Alphacodes for Sequence Types

By Michael Kay on October 15, 2019 at 02:06p.m.

In the next releases of Saxon and Saxon-JS we have devised a compact notation for representation of SequenceType syntax in the exported SEF file. This note is to document this syntax.

The main aims in devising the syntax were compactness, together with fast generation and fast parsing. In addition it has the benefit that some operations are possible on the raw lexical form without doing a full parse.

The syntax actually handles ItemTypes as well as SequenceTypes; and in addition, it can handle the two examples of NodeTests that are not item types, namely *:local and uri:*. It can therefore be used in the SEF wherever a SequenceType, ItemType, or NodeTest is required.

The first character of an alphacode is the occurrence indicator. This is one of: * (zero or more), + (one or more), ? (zero or one), 0 (exactly zero), 1 (exactly one). If the first character is not one of these, then "1" is assumed; but the occurrence indicator is generally omitted only when representing an item type as distinct from a sequence type.
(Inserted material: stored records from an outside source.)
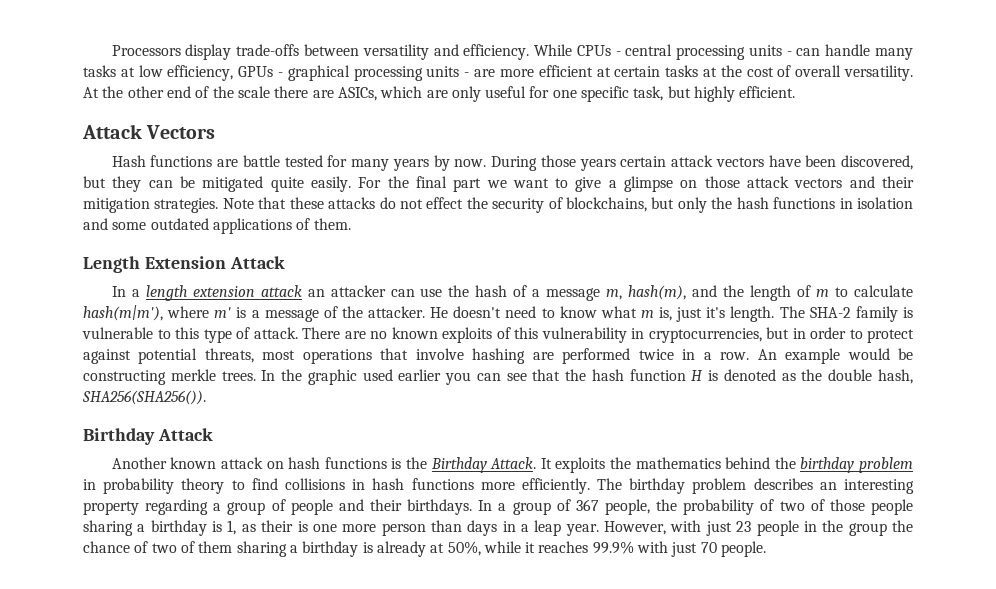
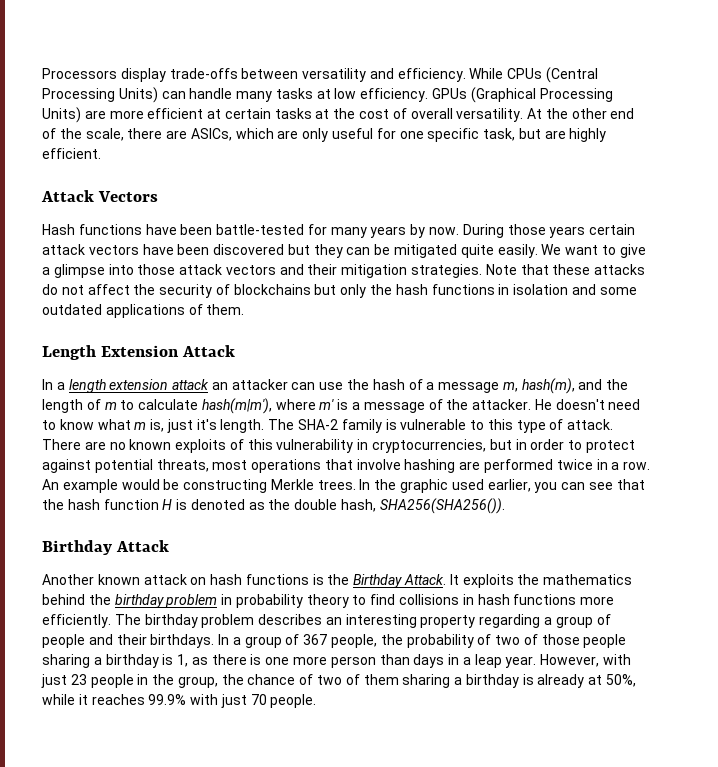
- While CPUs - central processing units - can handle many tasks at low efficiency, GPUs - graphical processing units - are more efficient at certain tasks at the cost of overall versatility.
+ While CPUs (Central Processing Units) can handle many tasks at low efficiency. GPUs (Graphical Processing Units) are more efficient at certain tasks at the cost of overall versatility.
- At the other end of the scale there are ASICs, which are only useful for one specific task, but highly efficient.
+ At the other end of the scale, there are ASICs, which are only useful for one specific task, but are highly efficient.
- Hash functions are battle tested for many years by now.
+ Hash functions have been battle-tested for many years by now.
- During those years certain attack vectors have been discovered, but they can be mitigated quite easily.
+ During those years certain attack vectors have been discovered but they can be mitigated quite easily.
- For the final part we want to give a glimpse on those attack vectors and their mitigation strategies.
+ We want to give a glimpse into those attack vectors and their mitigation strategies.
- Note that these attacks do not effect the security of blockchains, but only the hash functions in isolation and some outdated applications of them.
+ Note that these attacks do not affect the security of blockchains but only the hash functions in isolation and some outdated applications of them.
- An example would be constructing merkle trees.
+ An example would be constructing Merkle trees.
- In the graphic used earlier you can see that the hash function H is denoted as the double hash, SHA256(SHA256()).
+ In the graphic used earlier, you can see that the hash function H is denoted as the double hash, SHA256(SHA256()).
- In a group of 367 people, the probability of two of those people sharing a birthday is 1, as their is one more person than days in a leap year.
+ In a group of 367 people, the probability of two of those people sharing a birthday is 1, as there is one more person than days in a leap year.
- However, with just 23 people in the group the chance of two of them sharing a birthday is already at 50%, while it reaches 99.9% with just 70 people.
+ However, with just 23 people in the group, the chance of two of them sharing a birthday is already at 50%, while it reaches 99.9% with just 70 people.

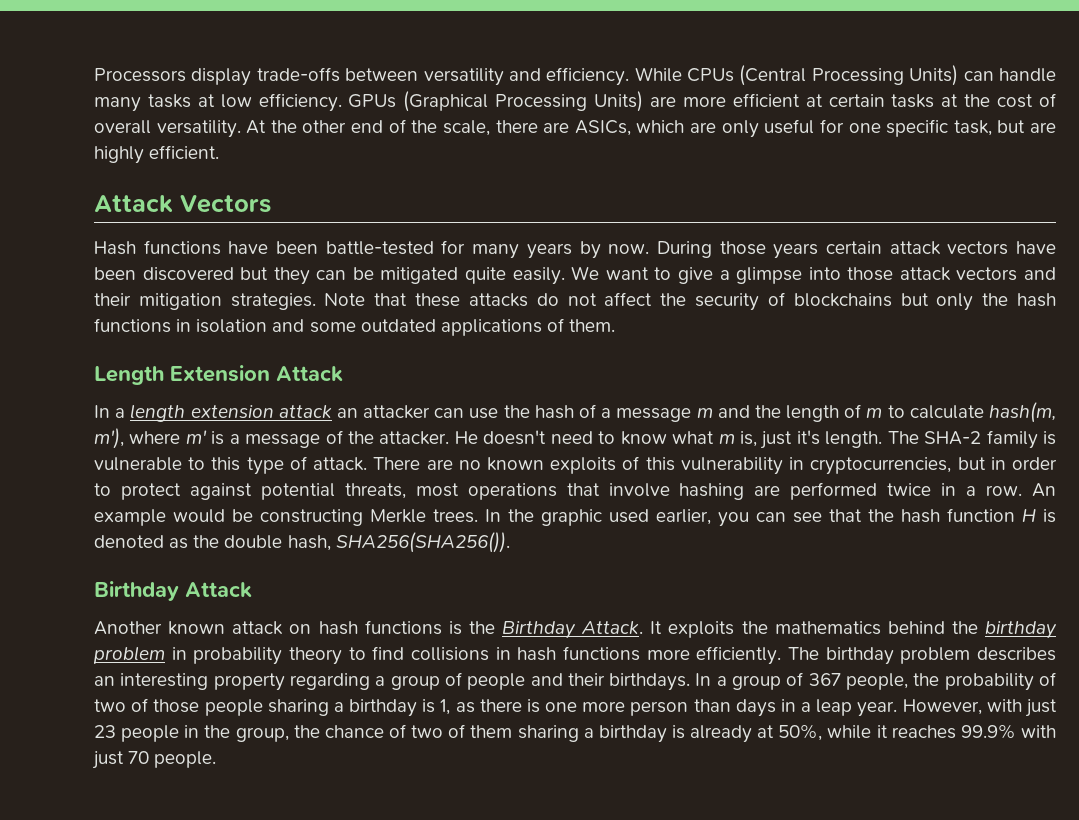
- In a length extension attack an attacker can use the hash of a message m, hash(m), and the length of m to calculate hash(m|m'), where m' is a message of the attacker.
+ In a length extension attack an attacker can use the hash of a message m and the length of m to calculate hash(m, m'), where m' is a message of the attacker.

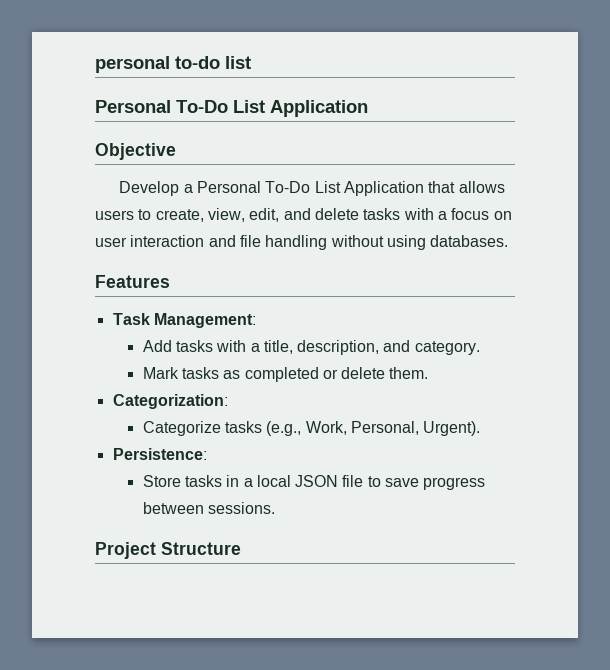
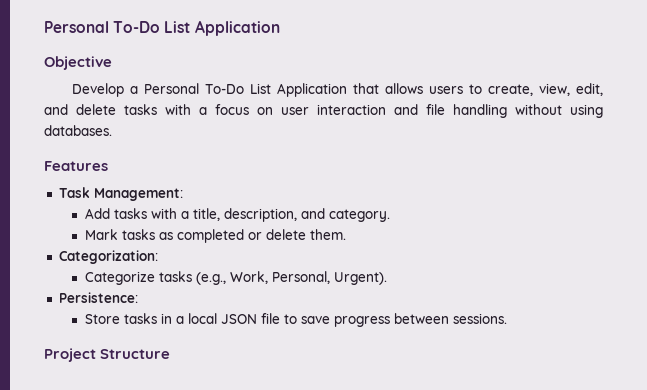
- personal to-do list

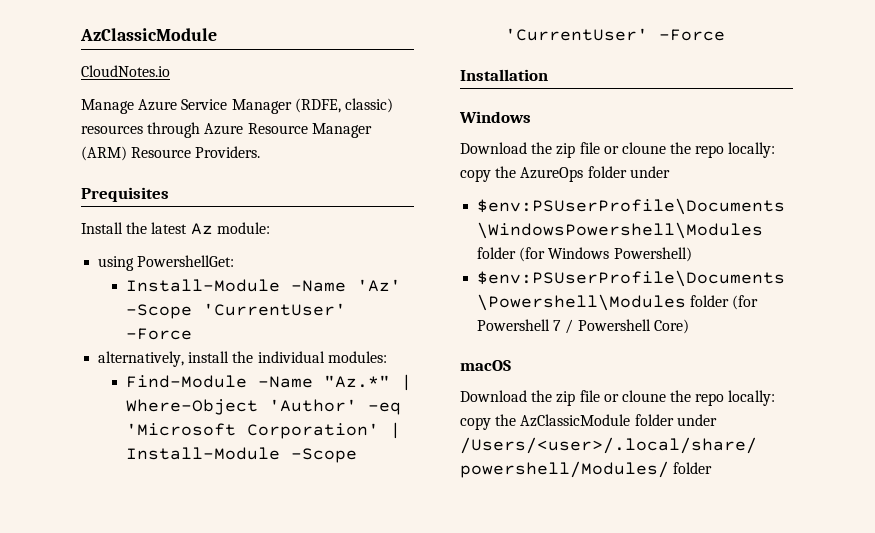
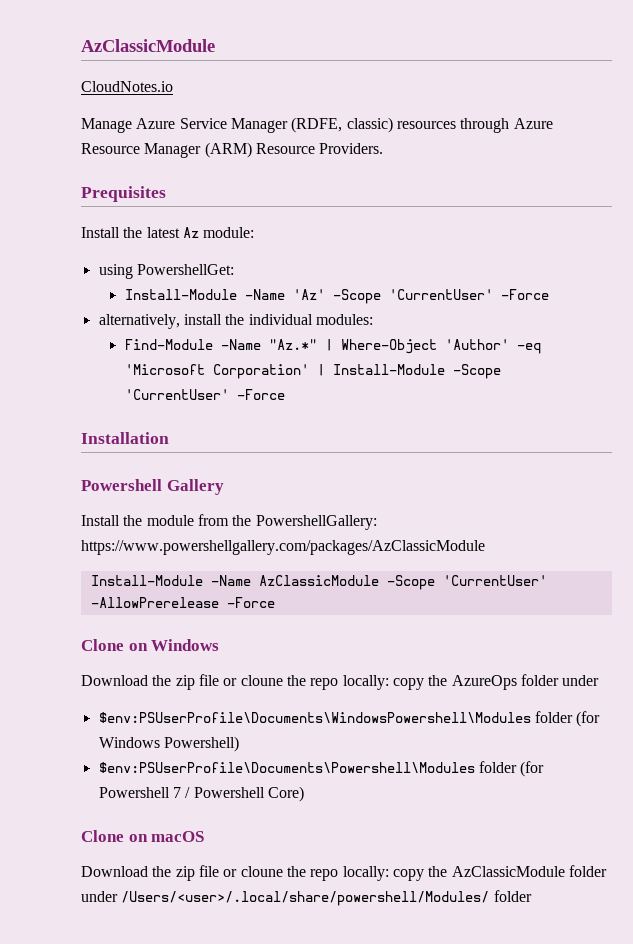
  Installation
- Windows
+ Powershell Gallery
+ Install the module from the PowershellGallery: https://www.powershellgallery.com/packages/AzClassicModule
+ Install-Module -Name AzClassicModule -Scope 'CurrentUser' -AllowPrerelease -Force
+ Clone on Windows
- macOS
+ Clone on macOS

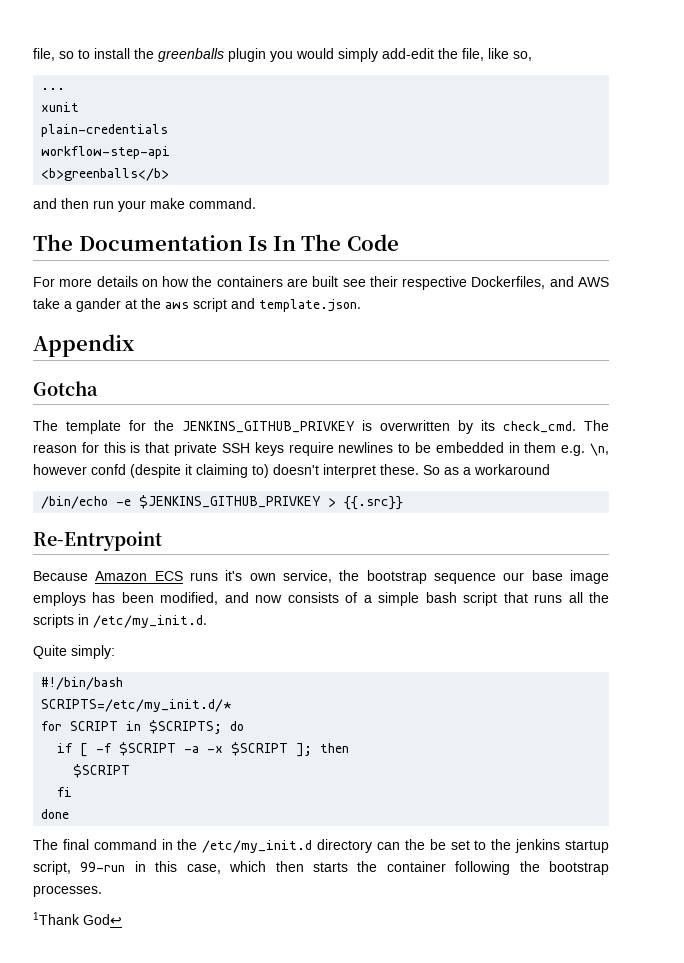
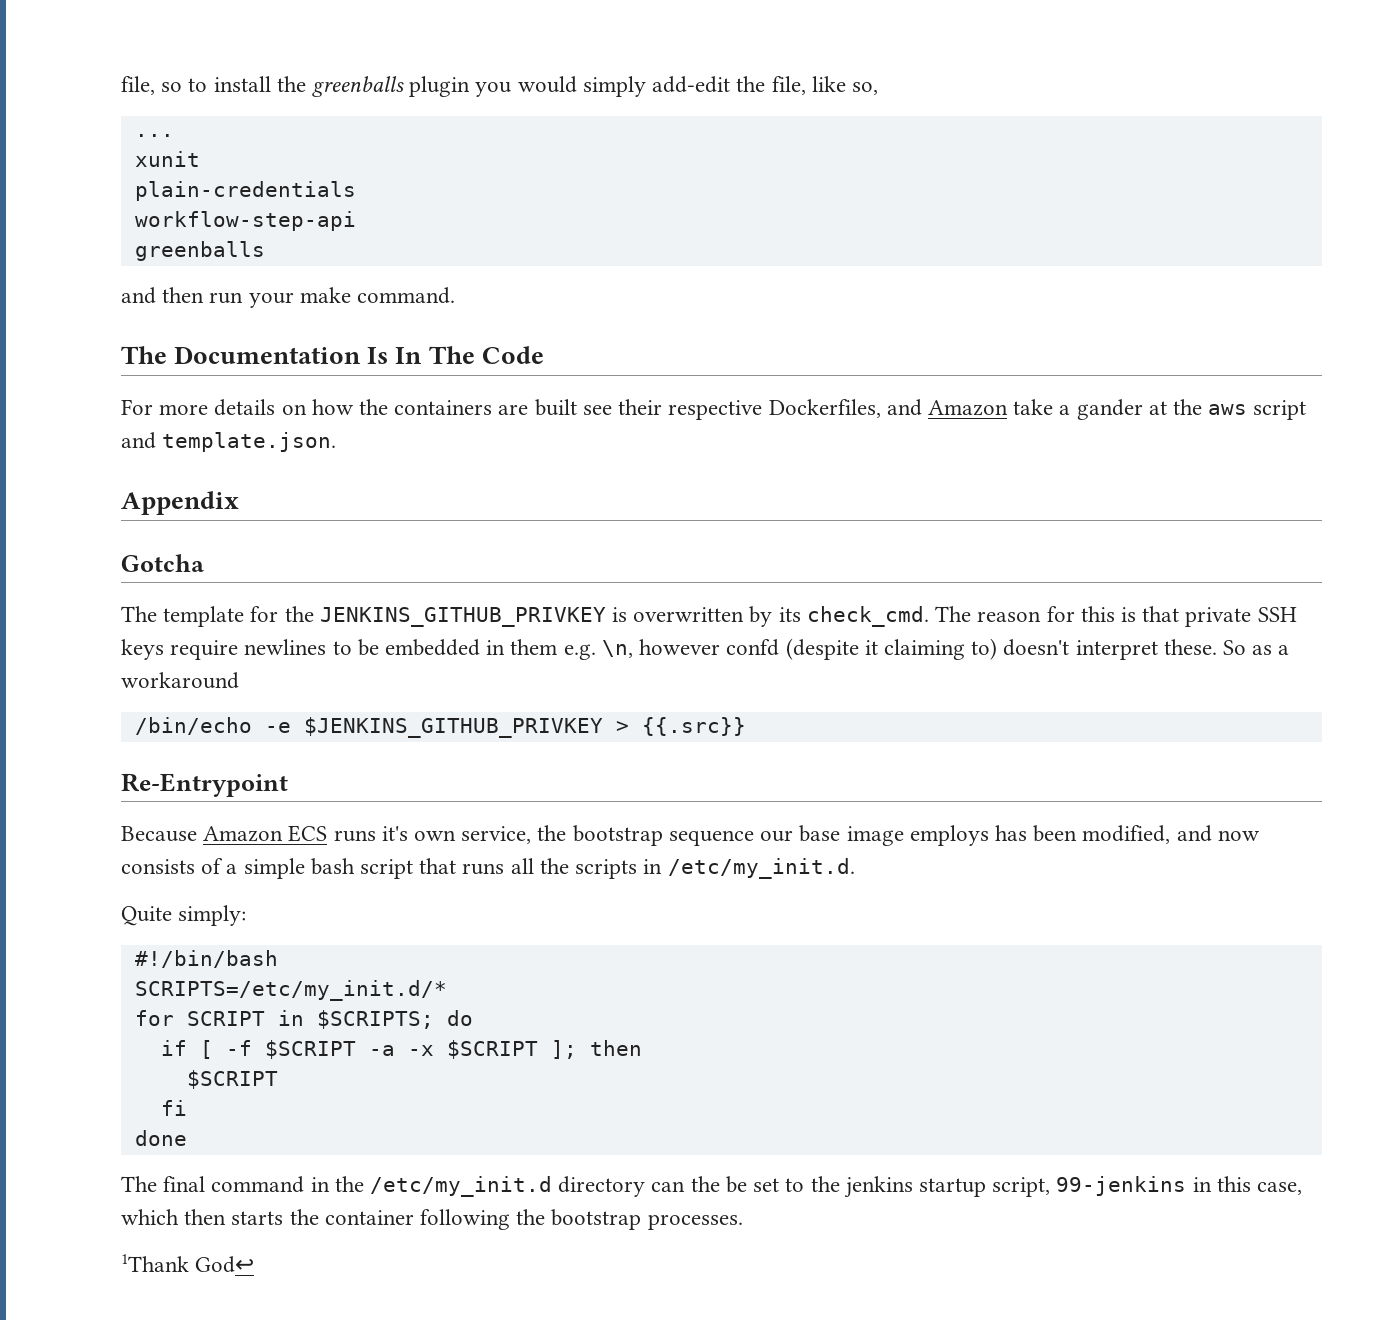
  workflow-step-api
- <b>greenballs</b>
+ greenballs
- For more details on how the containers are built see their respective Dockerfiles, and AWS take a gander at the aws script and template.json.
+ For more details on how the containers are built see their respective Dockerfiles, and Amazon take a gander at the aws script and template.json.
- The final command in the /etc/my_init.d directory can the be set to the jenkins startup script, 99-run in this case, which then starts the container following the bootstrap processes.
+ The final command in the /etc/my_init.d directory can the be set to the jenkins startup script, 99-jenkins in this case, which then starts the container following the bootstrap processes.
The occurrence indicator is immediately followed by the "primary alphacode" for the item type. These are chosen so that alphacode(T) is a prefix of alphacode(U) if and only if T is a supertype of U. For example, the primary alphacode for xs:integer is "ADI", and the primary alphacode for xs:decimal is "AD", reflecting the fact that xs:integer is a subtype of xs:decimal. The primary alphacodes are as follows:

"" (zero-length string): item()

A: xs:anyAtomicType
AB: xs:boolean

AS: xs:string
ASN: xs:normalizedString
ASNT: xs:token
ASNTL: xs:language
ASNTM: xs:NMTOKEN
ASNTN: xs:Name
ASNTNC: xs:NCName
ASNTNCI: xs:ID
ASNTNCE: xs:ENTITY
ASNTNCR: xs:IDREF

AQ: xs:QName
AU: xs:anyURI
AA: xs:date
AM: xs:dateTime
AMP: xs:dateTimeStamp
AT: xs:time
AR: xs:duration
ARD: xs:dayTimeDuration
ARY: xs:yearMonthDuration
AG: xs:gYear
AH: xs:gYearMonth
AI: xs:gMonth
AJ: xs:gMonthDay
AK: xs:gDay

AD: xs:decimal
ADI: xs:integer
ADIN: xs:nonPositiveInteger
ADINN: xs:negativeInteger
ADIP: xs:nonNegativeInteger
ADIPP: xs:positiveInteger
ADIPL: xs:unsignedLong
ADIPLI: xs:unsignedInt
ADIPLIS: xs:unsignedShort
ADIPLISB: xs:unsignedByte
ADIL: xs:long
ADILI: xs:int
ADILIS: xs:short
ADILISB: xs:byte

AO: xs:double
AF: xs:float
A2: xs:base64Binary
AX: xs:hexBinary
AZ: xs:untypedAtomic

N: node()
NE: element(*)
NA: attribute(*)
NT: text()
NC: comment()
NP: processing-instruction()
ND: document-node()
NN: namespace-node()

F: function(*)
FM: map(*)
FA: array(*)

E: xs:error

X: external (wrapped) object
XJ: external Java object
XN: external .NET object
XS: external Javascript object

Every item belongs to one or more of these types, and there is always a "most specific" type, which is the one that we choose.

Following the occurrence indicator and primary alphacode are zero or more supplementary codes. Each is preceded by a single space, is identified by a single letter, and is followed by a parameter value. For example the sequence type "element(BOOK)" is coded as "1NE nQ{}BOOK" - here 1 is the occurrence indicator, NE indicates an element node, and nQ{}BOOK is the required element name. The identifying letter here is "n". The supplementary codes (which may appear in any order) are as follows:

n - Name, as a URI-qualified name. Used for node names when the primary alphacode is one of (NE, NA, NP). Also used for the XSD type name when the type is a user-defined atomic or union type: the basic alphacode then represents the lowest common supertype that is a built-in type.  (Note: we assume that type names are globally unique. This cannot be guaranteed when deploying a SEF file: the schema at the receiving end might vary from that of the sender.) Also used for the class name in the case of external object types (in this case the namespace part will always be "Q{}"). Note that strictly speaking, the forms *:name and name:* can appear in a NameTest, but never in a SequenceType. However, they can be represented in alphacodes using the syntax "n*:name" and "nQ{uri}*" respectively. The syntax "~localname" is used for a name in the XSD namespace. 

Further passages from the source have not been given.